- _Directions for this task_
Within the listing, how many lines hold the word "Bundle"? Give the number by itself.

- _Excerpted records_

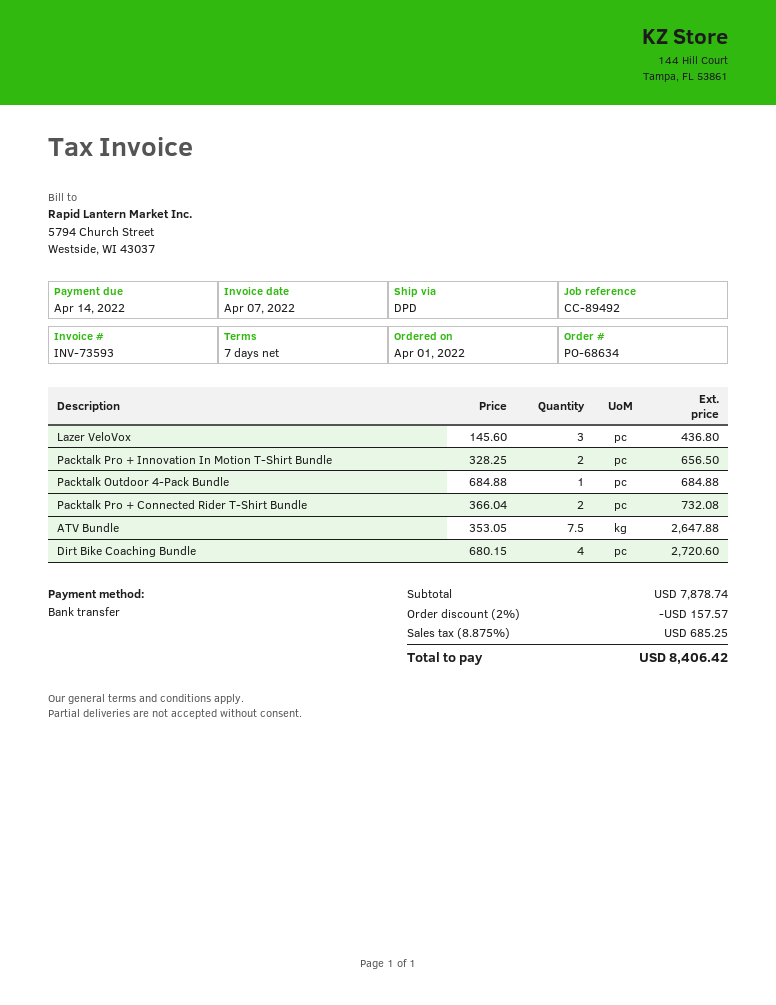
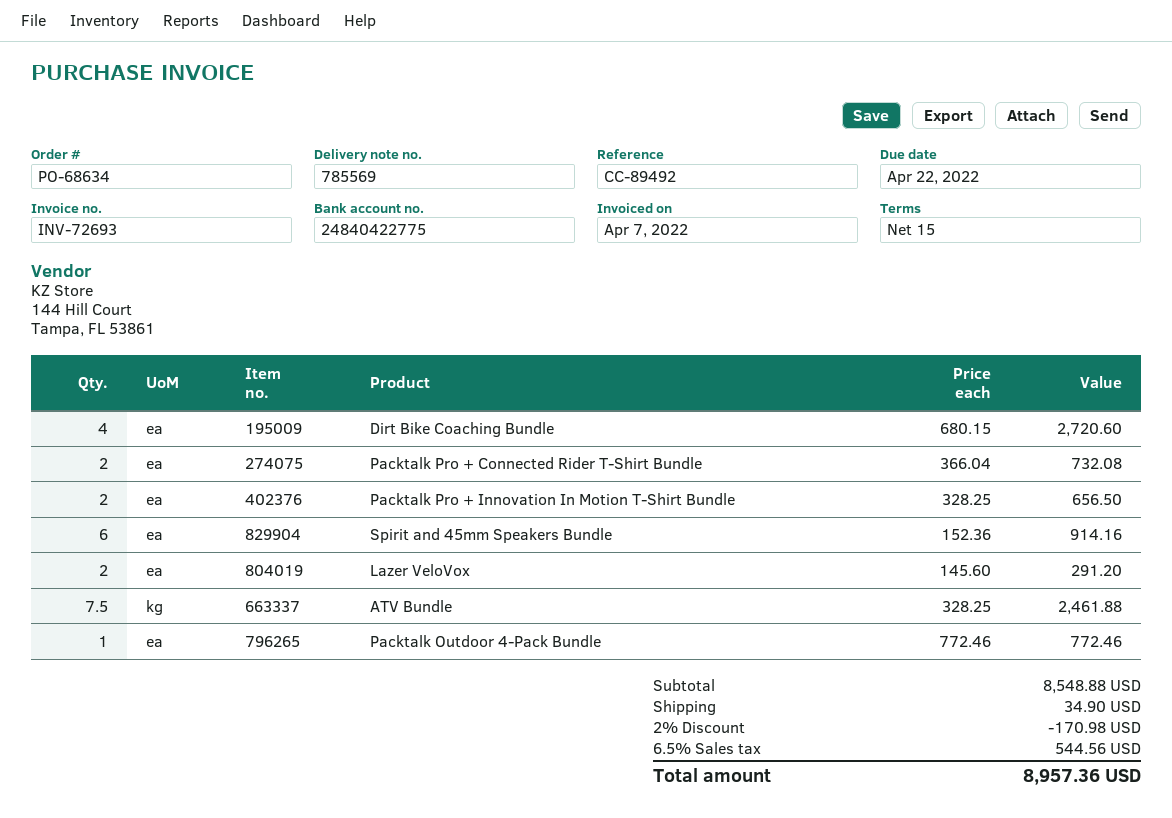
invoice number: INV-73593 -> INV-72693
payment terms: 7 days -> 15 days
due date: 2022-04-14 -> 2022-04-22
Lazer VeloVox: 3 x 145.60 = 436.80 -> 2 x 145.60 = 291.20
Packtalk Outdoor 4-Pack Bundle: 1 x 684.88 = 684.88 -> 1 x 772.46 = 772.46
ATV Bundle: 7.5 x 353.05 = 2647.88 -> 7.5 x 328.25 = 2461.88
Spirit and 45mm Speakers Bundle: none -> 6 x 152.36 = 914.16
subtotal: 7878.74 -> 8548.88
discount: 2% = 157.57 -> 2% = 170.98
shipping: none -> 34.90
tax: 8.875% = 685.25 -> 6.5% = 544.56
total: 8406.42 -> 8957.36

- _Task solution_
3